- Opening Delimiter -

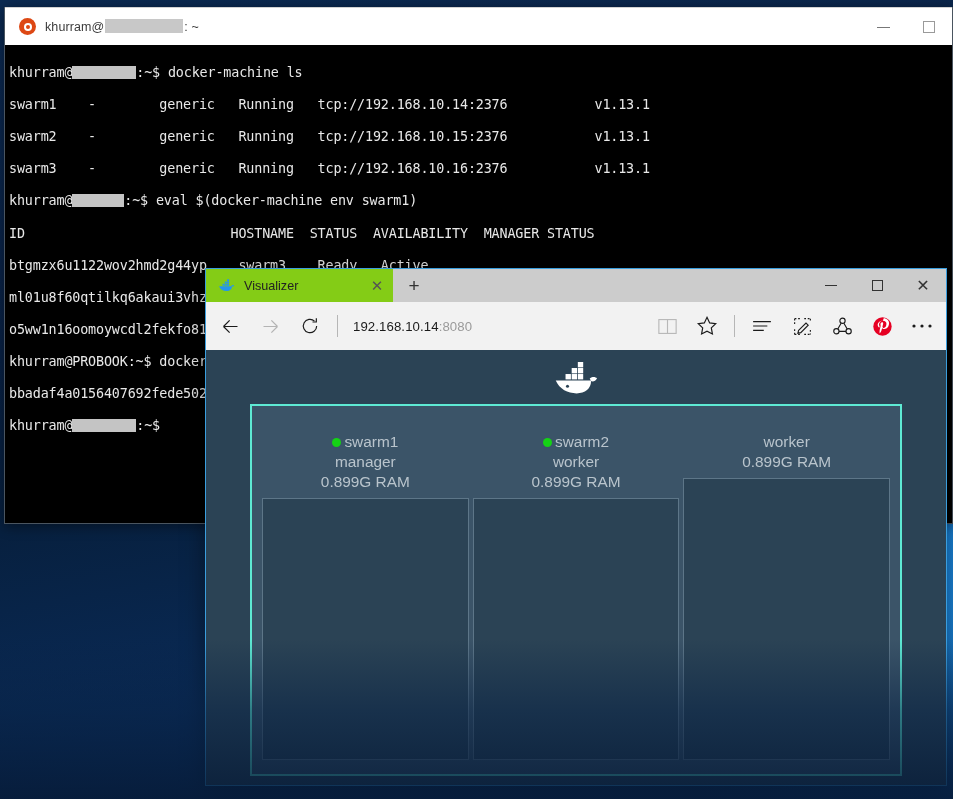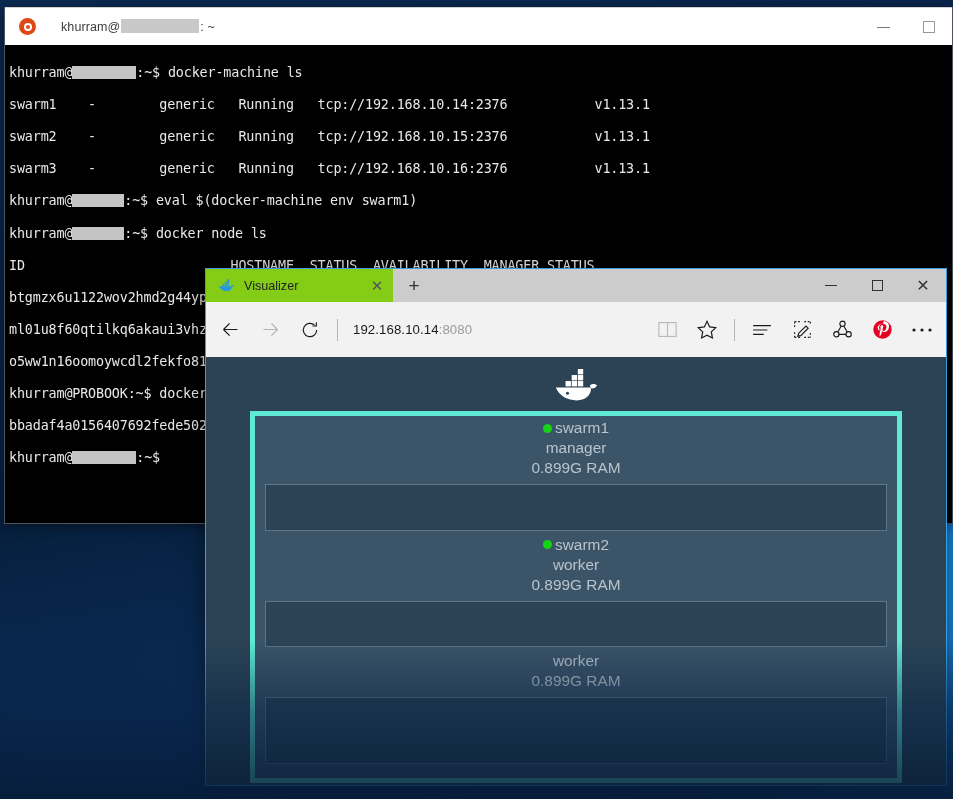"khurram@ : ~" #terminal-titlebar { gap: 16px -> none }
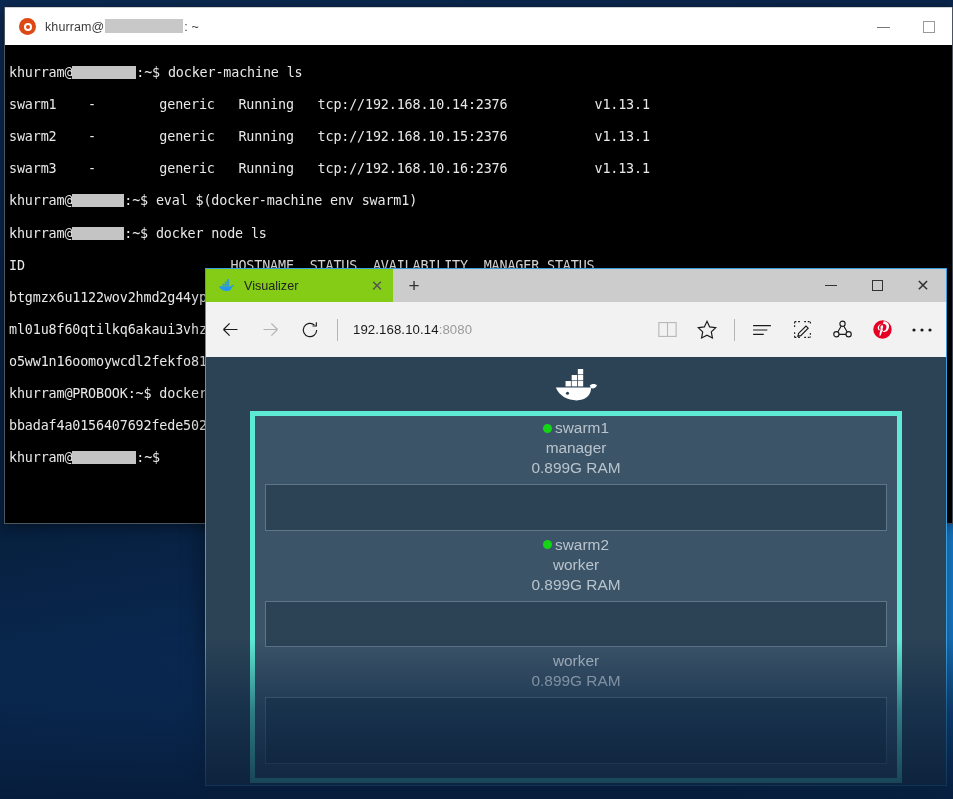"khurram@ :~$ docker node ls" div.tline { html: <div><span>khurram@</span><span></span><span>:~$ </span><span>docker node ls</span></div> -> none }
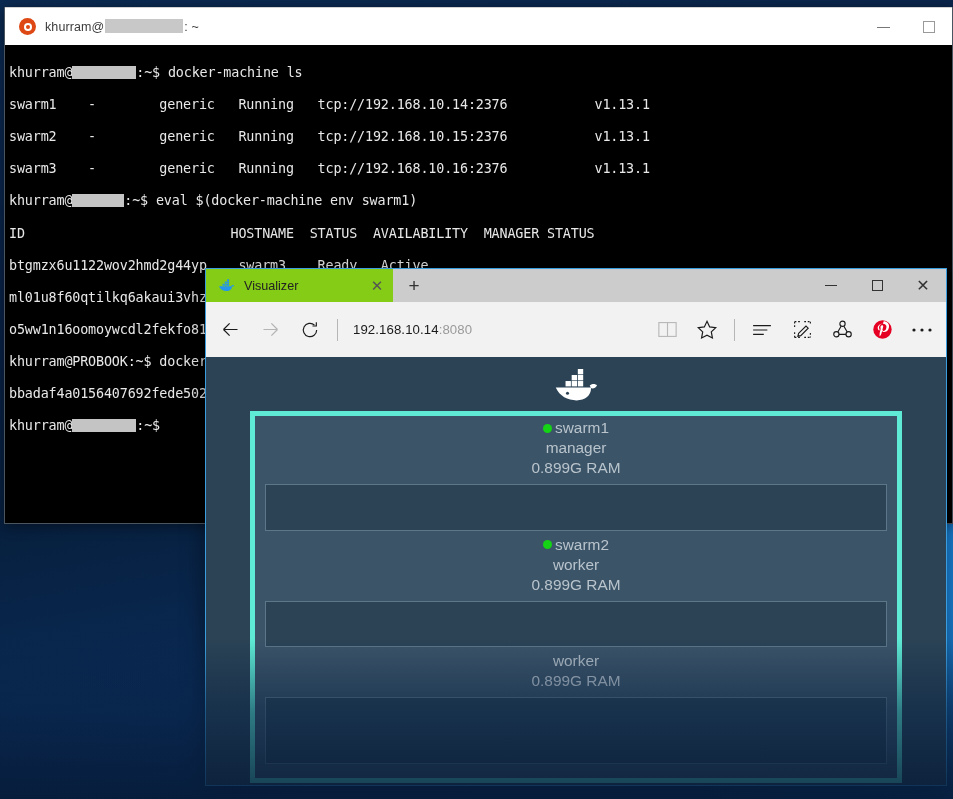"192.168.10.14:8080" #edge-navbar { height: 55px -> 48px }
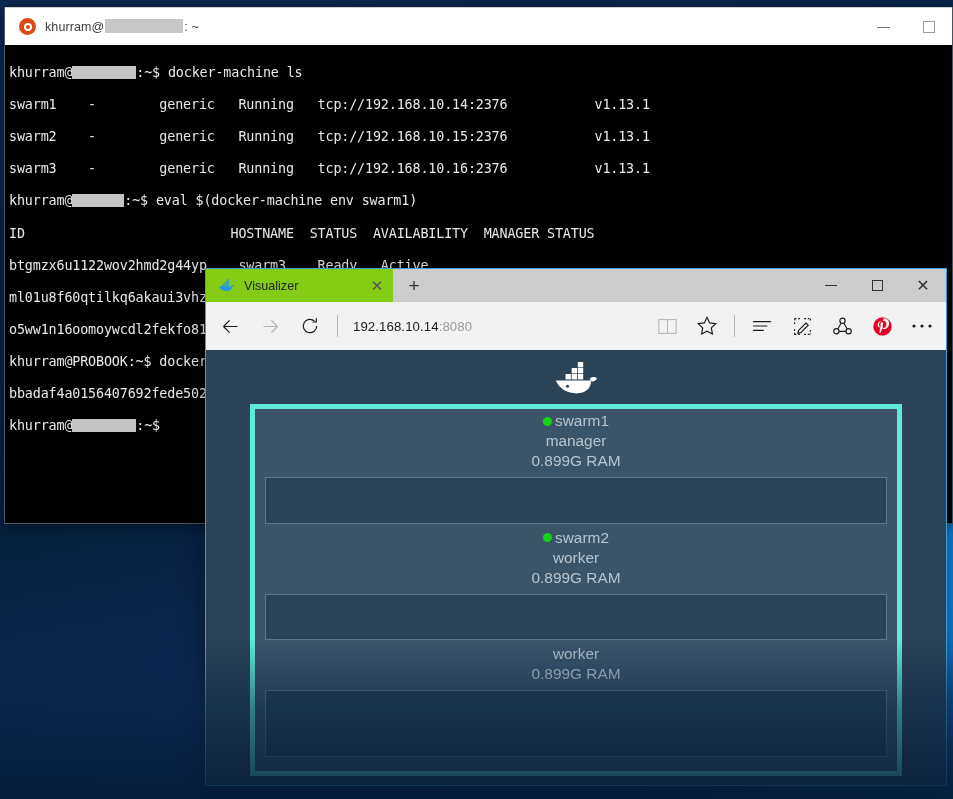"swarm1" #vis-nodes-panel { border: 5px solid #5eead4 -> 2px solid #5eead4; flex-direction: column -> none; padding: 2px 10px 14px 10px -> 26px 10px 14px 10px }
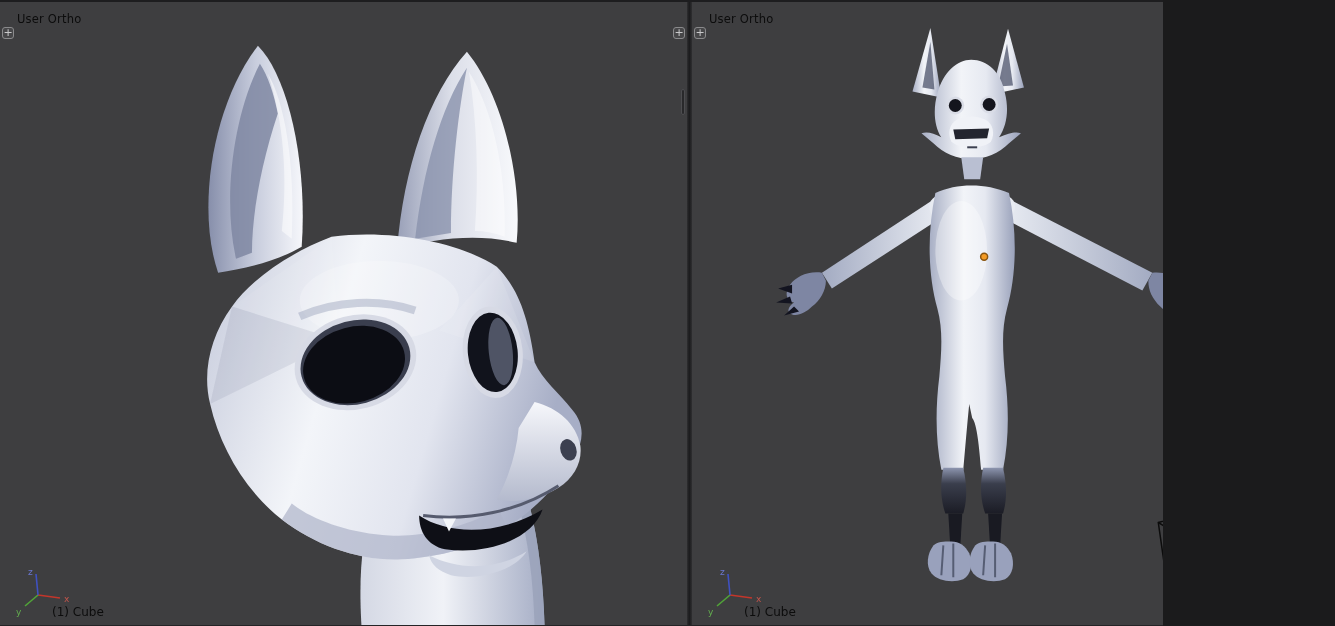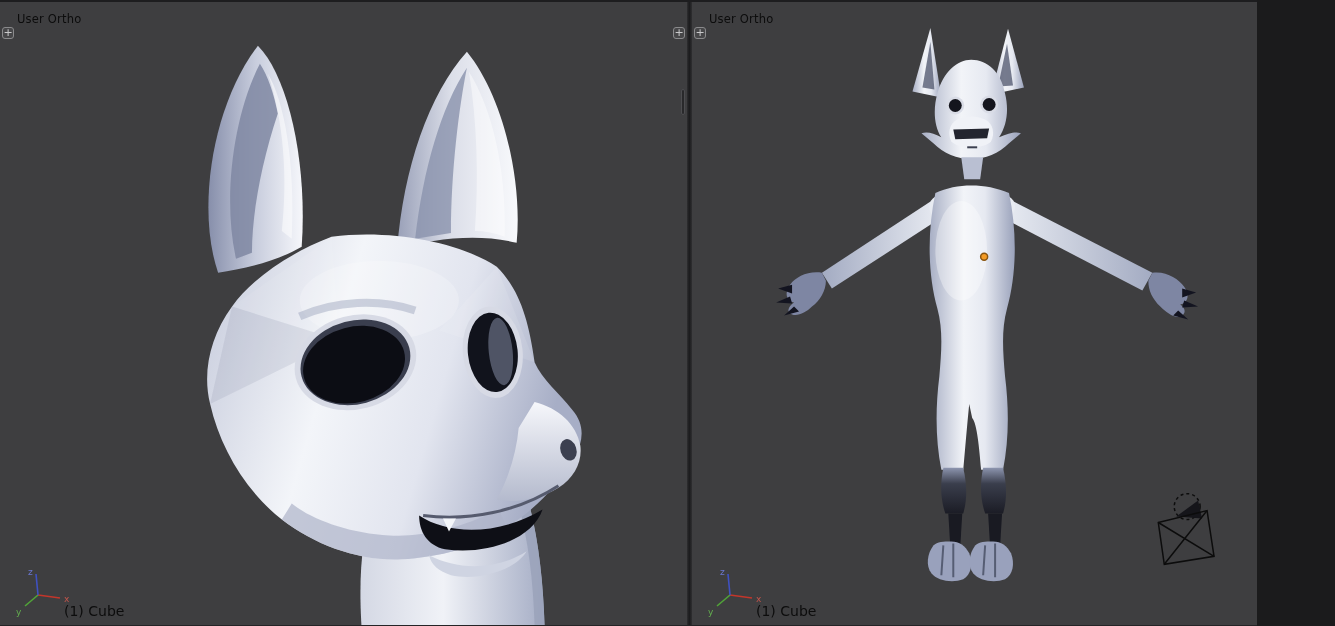"User Ortho" .app { width: 1257px -> 1163px }
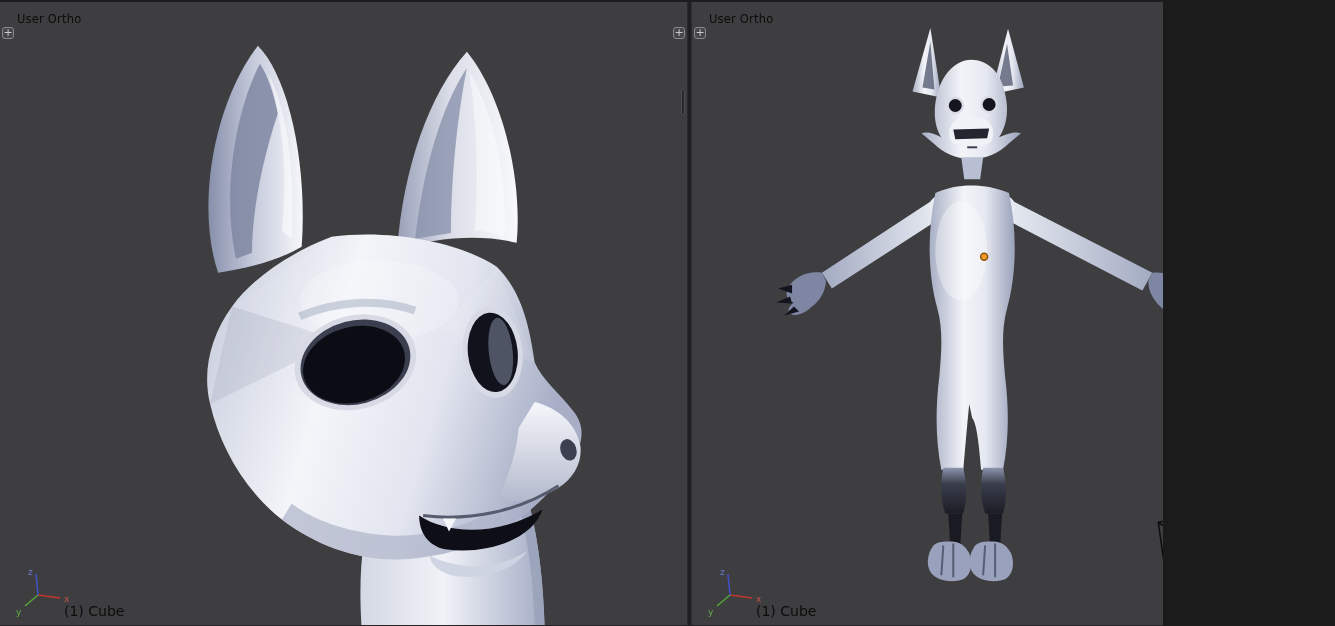"(1) Cube" .object-label { font-size: 14px -> 12px; left: 64px -> 52px }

- Closing Delimiter -

## Problem details
Leaving out the pictures, repeat the data above exactly.

## Answer to the exercise
"khurram@ : ~" #terminal-titlebar { gap: 16px -> none }
"khurram@ :~$ docker node ls" div.tline { html: <div><span>khurram@</span><span></span><span>:~$ </span><span>docker node ls</span></div> -> none }
"192.168.10.14:8080" #edge-navbar { height: 55px -> 48px }
"swarm1" #vis-nodes-panel { border: 5px solid #5eead4 -> 2px solid #5eead4; flex-direction: column -> none; padding: 2px 10px 14px 10px -> 26px 10px 14px 10px }
"User Ortho" .app { width: 1257px -> 1163px }
"(1) Cube" .object-label { font-size: 14px -> 12px; left: 64px -> 52px }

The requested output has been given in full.